Department of Orthopaedic Surgery

Clinical Research

James J. Irrgang, PhD, PT, ATC

The Department of Orthopaedic Surgery works with University of Pittsburgh Medical Center on a number of clinical research projects.

The mission for clinical research within the Department of Orthopaedic Surgery is to support and conduct research involving patients that shapes the future of evidence-based orthopaedic practice. This includes support of clinically relevant research involving patients to answer questions related to the usefulness of examination procedures and diagnostic tests, the effectiveness, efficacy and safety of surgery and other therapeutic interventions and the power of prognostic indicators.

Goals and Objectives

  • Establish an infrastructure to support clinical research
  • Seek industry, foundation and federal funding to support clinical research
  • Collaborate with basic scientists to enhance translational research
  • Provide advice and support related to research design and data analysis
  • Educate and mentor fellows, residents and students
  • Perform scientific and risk management review
  • Ensure compliance with all regulations governing clinical research

An important priority within the Department of Orthopaedic Surgery is the development of an infrastructure to support clinical research. This includes establishment of a research registry, development of a computerized clinical data repository and personnel to support clinical research activities.

Computerized Clinical Data Repository

To capitalize on the large clinical practice within the Department of Orthopaedic Surgery, the department is committed to development of a computerized clinical data repository. This system allows for collection of clinical outcomes data as part of routine clinical practice. The computerized clinical data repository includes patient-reported data as well as data from the clinical examination and surgery. Patient-reported data includes a variety of validated questionnaires to determine how the patient’s condition affects his/her symptoms, activity, and participation in life situations. Additionally questions are administered to determine the patient’s chief complaint, history of current injury and past medical history, all of which may influence the clinical outcome. The patient-reported data is immediately summarized and available to the surgeon for use during the clinical encounter.

To facilitate collection of patient-reported data, the Department of Orthopaedic Surgery is in the process of implementing an Internet based patient-intake data collection system that was developed by Magee Women’s Hospital. This system allows patients to provide information concerning their condition using a touch screen laptop computer that is wirelessly connected to a local server or by logging into a secure Web site from home or work. A computerized collection of patient-reported information while the patient is in the clinic takes advantage of unutilized patient time, helps to increase operational efficiency, and provides the physician and patient with an instantaneous summary of the patient’s status.

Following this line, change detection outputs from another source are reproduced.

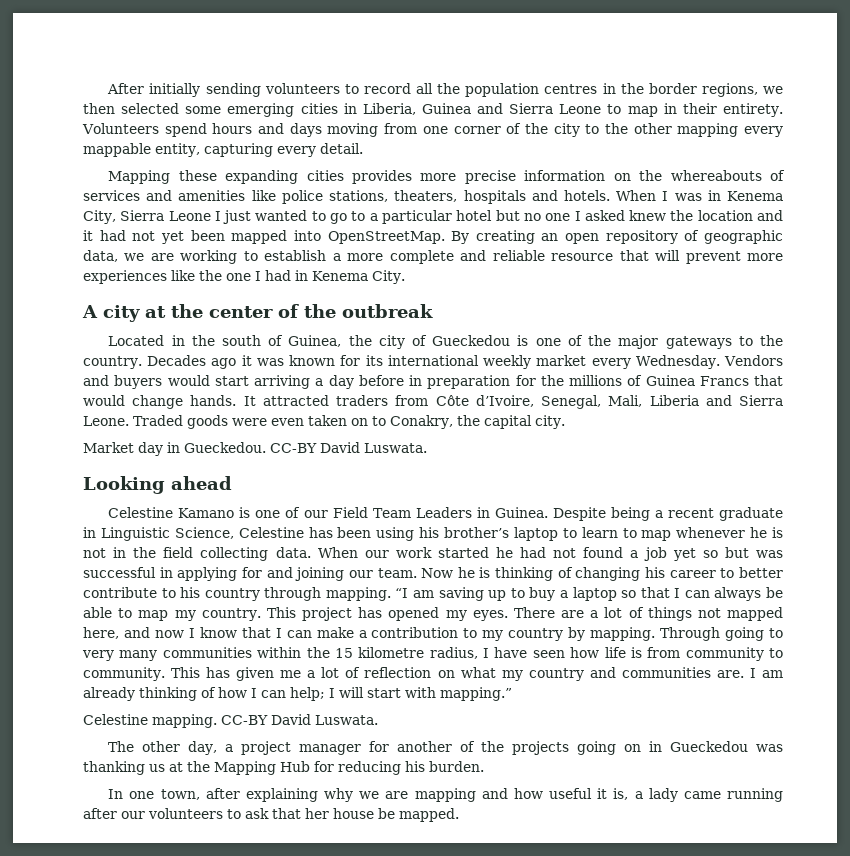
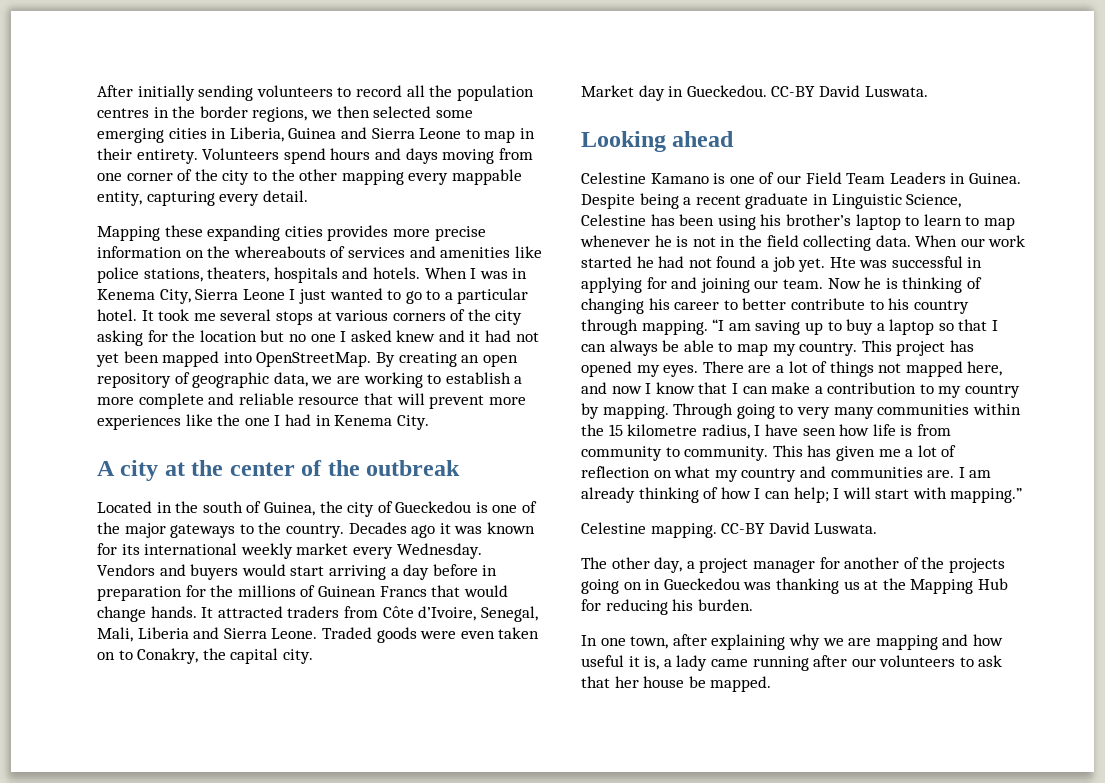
[456,210,493,221] hotel -> [97,309,523,325] [97,330,257,346] hotel. It took me several stops at various corners of the city asking for the location
[670,210,753,221] the location -> (436, 336) none
[645,375,695,386] Guinea -> [317,586,376,597] Guinean
[672,547,749,561] yet so but -> [798,257,856,272] yet. Hte

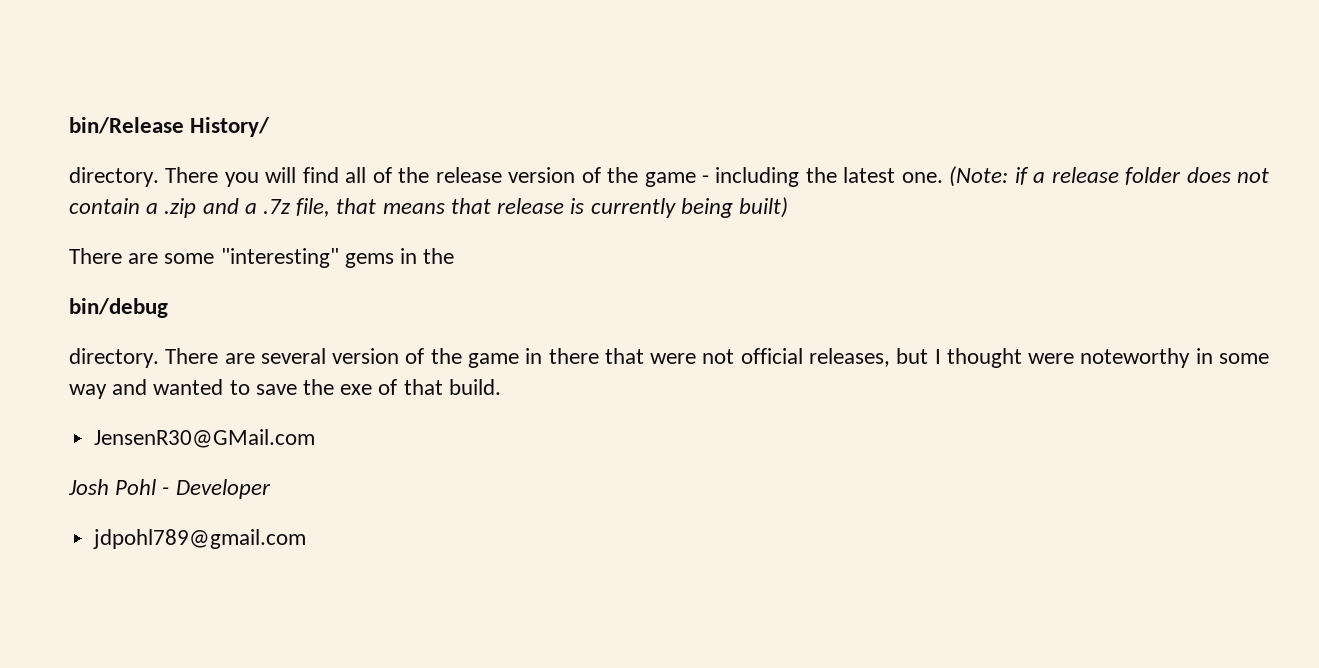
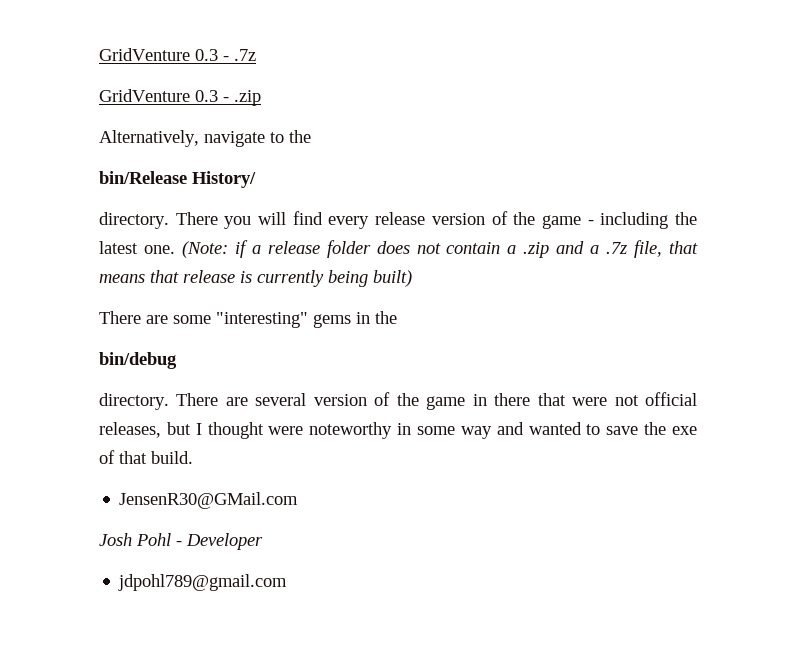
(69, 125) none -> [99,48,256,61] [99,89,261,106] [99,130,311,147] GridVenture 0.3 - .7z // GridVenture 0.3 - .zip // Alternatively, navigate to the //
[345,167,430,183] all of the -> [328,216,370,229] every

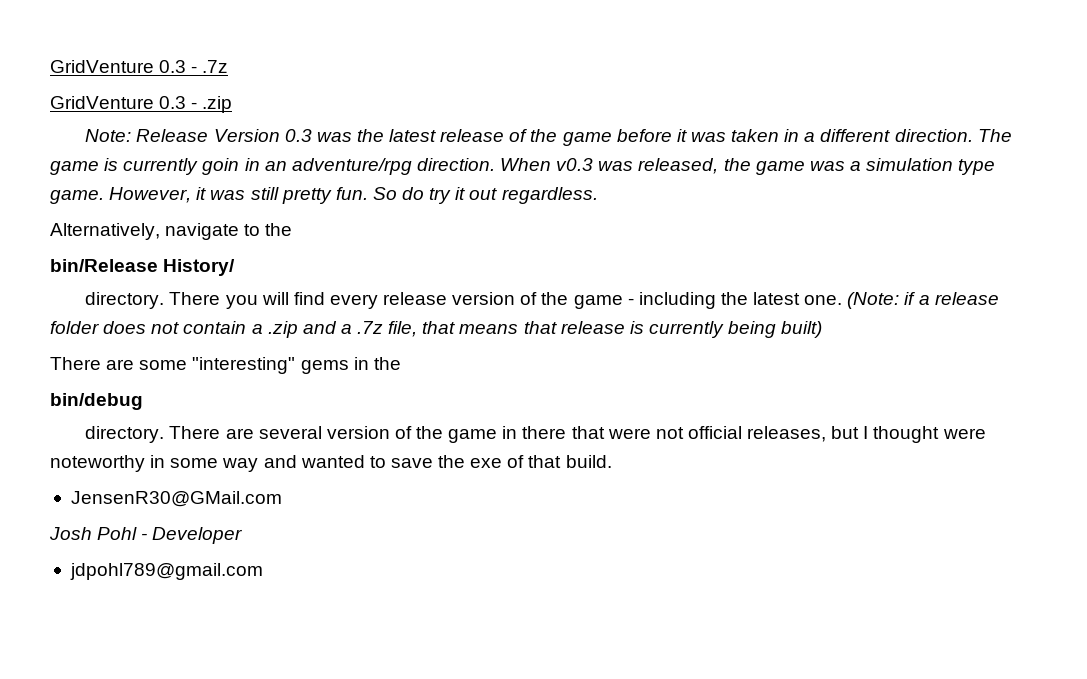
(261, 98) none -> [85,129,1012,146] [50,158,996,175] [50,187,598,204] // Note: Release Version 0.3 was the latest release of the game before it was taken in a different direction. The game is currently goin in an adventure/rpg direction. When v0.3 was released, the game was a simulation type game. However, it was still pretty fun. So do try it out regardless.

To enhance follow-up, patients will be able to log on to a secure Web site to provide updated information concerning their condition.

In addition to patient-reported data, the computerized clinical data repository includes information from the clinical examination, such as range of motion and laxity, as well as surgical findings and procedures. Clinical data, including findings from the physical examination as well as surgical findings and procedures, are input directly into the system using computers located in the examination room and surgical suite.

Data will be entered into the computerized clinical data repository longitudinally over the episode of care including before surgery and during the course of recovery. Annual or biannual data will be collected to provide long-term follow-up for select diagnoses and/or surgical procedures. Condition-time- and/or protocol-specific algorithms will be used to determine the data that need to be collected and/or updated at any given encounter. The system is also be able to accommodate algorithms to administer unique questions based upon responses to prior questions. As a result of this, the data collection process will be tailored to the unique responses from the patient or clinician, which improves efficiency of data capture. These algorithms will be easily adjustable to tailor the data collection process to unique clinical populations within the Department. In the future, the clinical data repository will be integrated with the UPMC electronic medical record.

The computerized clinical data repository will be designed to meet all HIPAA regulations. As such, each patient will be assigned a unique identification number that allows linking of data from multiple encounters and all data will be encrypted when transmitted over the Internet. To permit use of clinical data for research purposes, patients will be enrolled in an IRB approved research registry. Enrollment of patients into the research registry will permit use of the patients’ clinical data for research purposes and will permit researchers to contact and invite patients to participate in future clinical research based upon knowledge of the patients’ protected health information.

Development and implementation of the computerized clinical data repository will provide a rich data source for future clinical research. This research may address questions related to accuracy of physical examination or diagnostic procedures, outcomes of specific surgical interventions, or prognostic factors that influence clinical outcome. The data will also be used to generate hypotheses for future research studies, to provide preliminary work for funding applications and to provide clinical research training opportunities for junior faculty, fellows, residents and students. To be compliant with all federal and institutional regulations, all research involving use of data from the clinical outcomes data collection system will require prior approval from the University of Pittsburgh Internal Review Board.